The sampling temperature, between 0 and 1. Higher values like 0.8 will make the output more random, while lower values like 0.2 will make it more focused and deterministic. If set to 0, the model will use log probability to automatically increase the temperature until certain thresholds are hit.

Defaults to 0.

Timestamp Granularities

The timestamp granularities to populate for this transcription. Response format must be set verbose_json to use timestamp granularities. Either or both of these options are supported: word, or segment.

Note: There is no additional latency for segment timestamps, but generating word timestamps incurs additional latency.

Defaults to segment.

WhisperX Options

The WhisperX options appear when the selected transcription method is WhisperX. You can select the output file types of the transcription and whether to translate the transcription into English.

WhisperX options

Output File Types

You can select one or more of the following transcription output file types:

  • .aud
  • .json
  • .srt (subtitle file type)
  • .tsv
  • .txt
  • .vtt (subtitle file type)

If you select one of the two subtitle file types (.vtt and .srt), the Subtitle options frame will be displayed with more options (read more here).

Translate to English

To translate the transcription to English, simply check the Translate to English checkbox before generating the transcription, as shown in the video below.

spanish-to-english.mp4

If you want to translate the audio to another language, check the Transcription Language section.

Subtitle Options

When you select the .srt and/or the .vtt output file type(s), the Subtitle options frame will be displayed.
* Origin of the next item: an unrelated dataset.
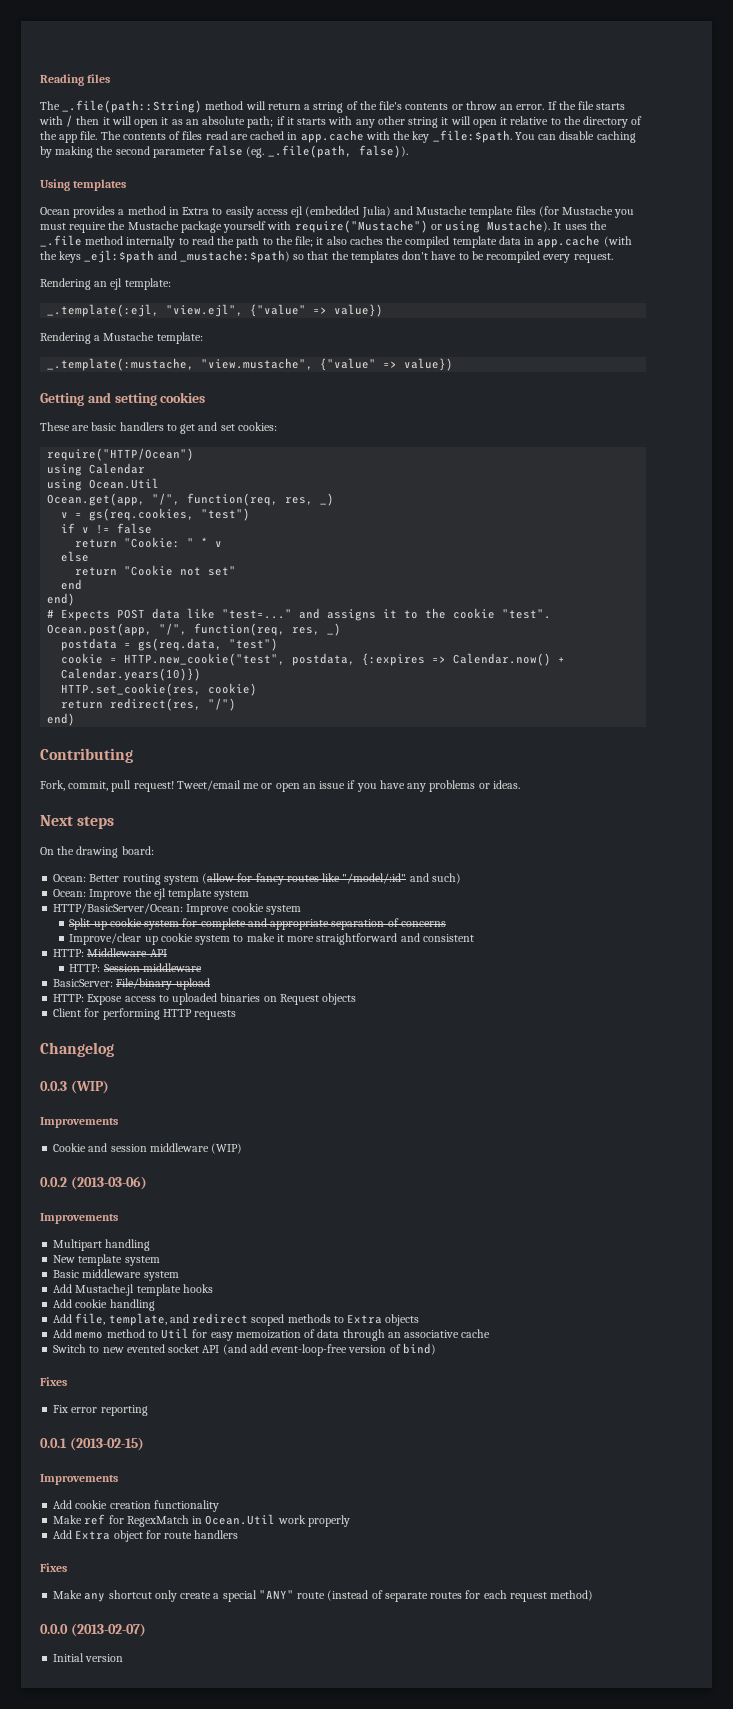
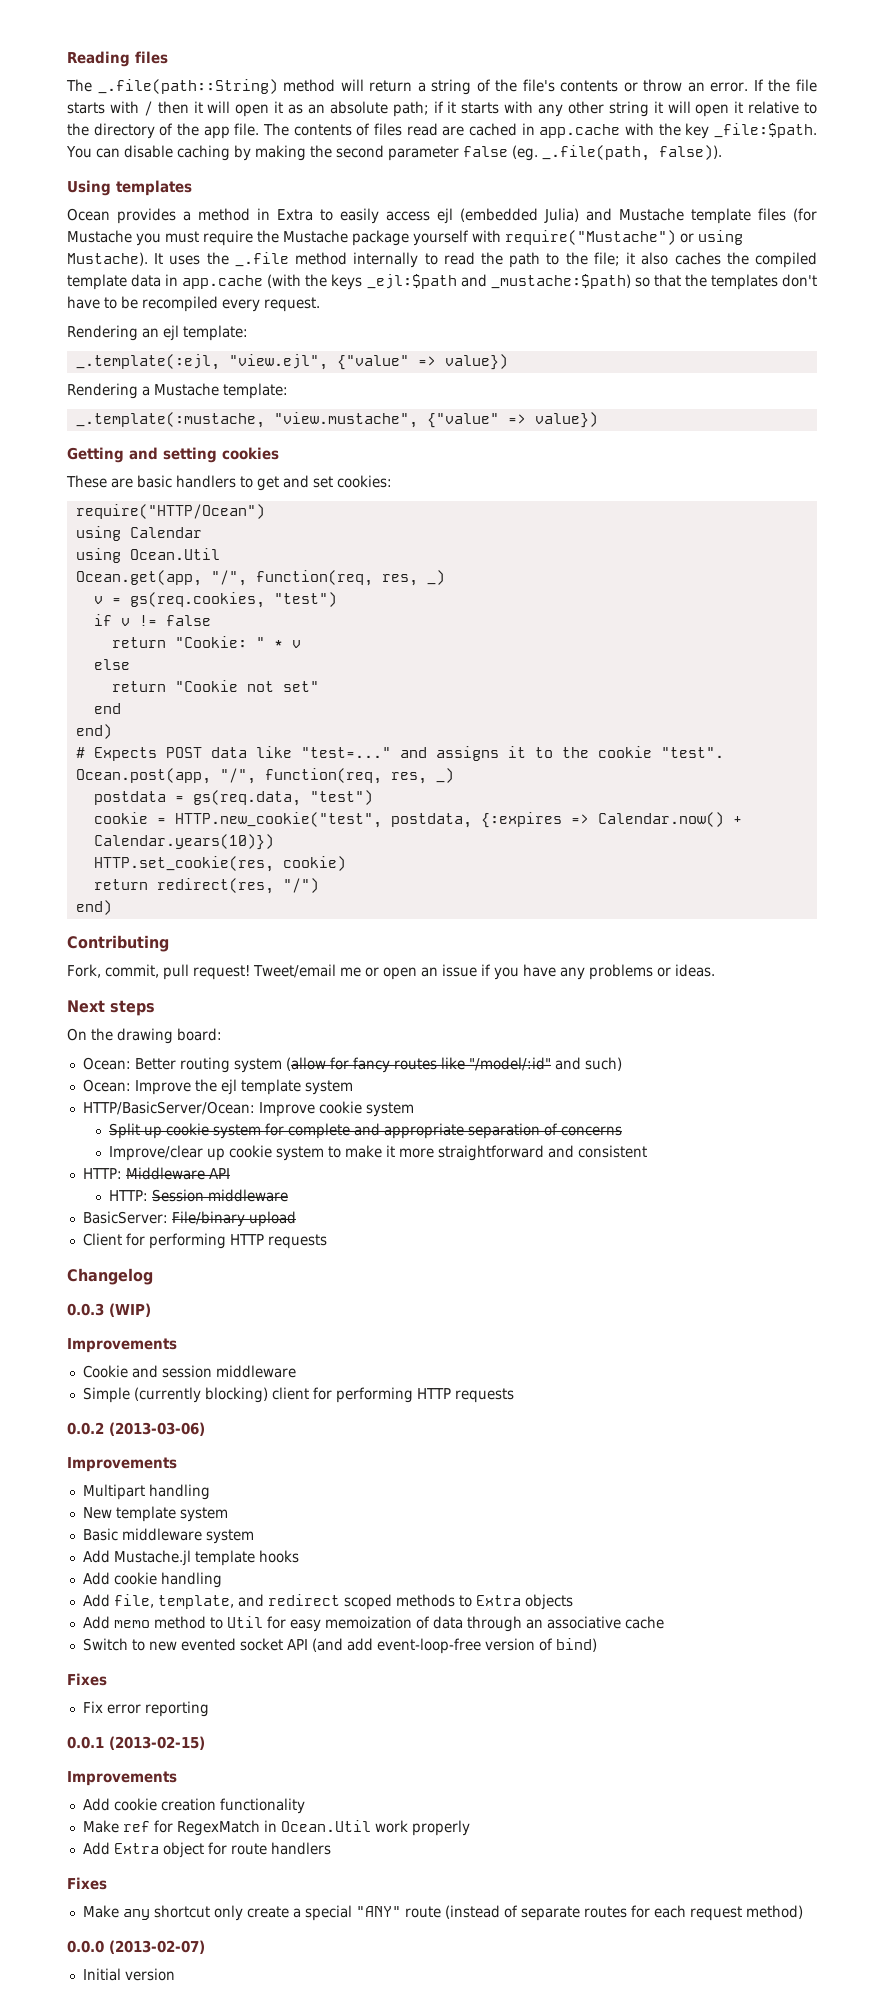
[53,993,357,1005] // HTTP: Expose access to uploaded binaries on Request objects -> (296, 1219) none
[211,1143,243,1154] (WIP) -> [82,1387,514,1403] // Simple (currently blocking) client for performing HTTP requests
Note that the input options only apply to the .srt and .vtt files:

Subtitle options

To get the subtitle file(s) after the audio is transcribed, you can either check the Autosave option before generating the transcription or click Save transcription and select the path where you want to save them as explained in the Save Transcription section.

Highlight Words

Underline each word as it's spoken in .srt and .vtt subtitle files. Not checked by default.

Max. Line Count

The maximum number of lines in a segment. 2 by default.

Max. Line Width

The maximum number of characters in a line before breaking the line. 42 by default.

Advanced Options

When you click the Show advanced options button in the WhisperX options frame, the Advanced options frame appears, as shown in the figure below.

WhisperX advanced options

It's highly recommended that you don't change the default configuration unless you're having problems with WhisperX or you know exactly what you're doing, especially the Compute type and Batch size options. Change them at your own risk and be aware that you may experience problems, such as having to reboot your system if the GPU runs out of VRAM.

Model Size

There are five main ASR (Automatic Speech Recognition) model sizes that offer tradeoffs between speed and accuracy. The larger the model size, the more VRAM it uses and the longer it takes to transcribe. Unfortunately, WhisperX hasn't provided specific performance data for each model, so the table below is based on the one detailed in OpenAI's Whisper README. According to WhisperX, the large-v2 model requires <8GB of GPU memory and batches inference for 70x real-time transcription (taken from the project's README).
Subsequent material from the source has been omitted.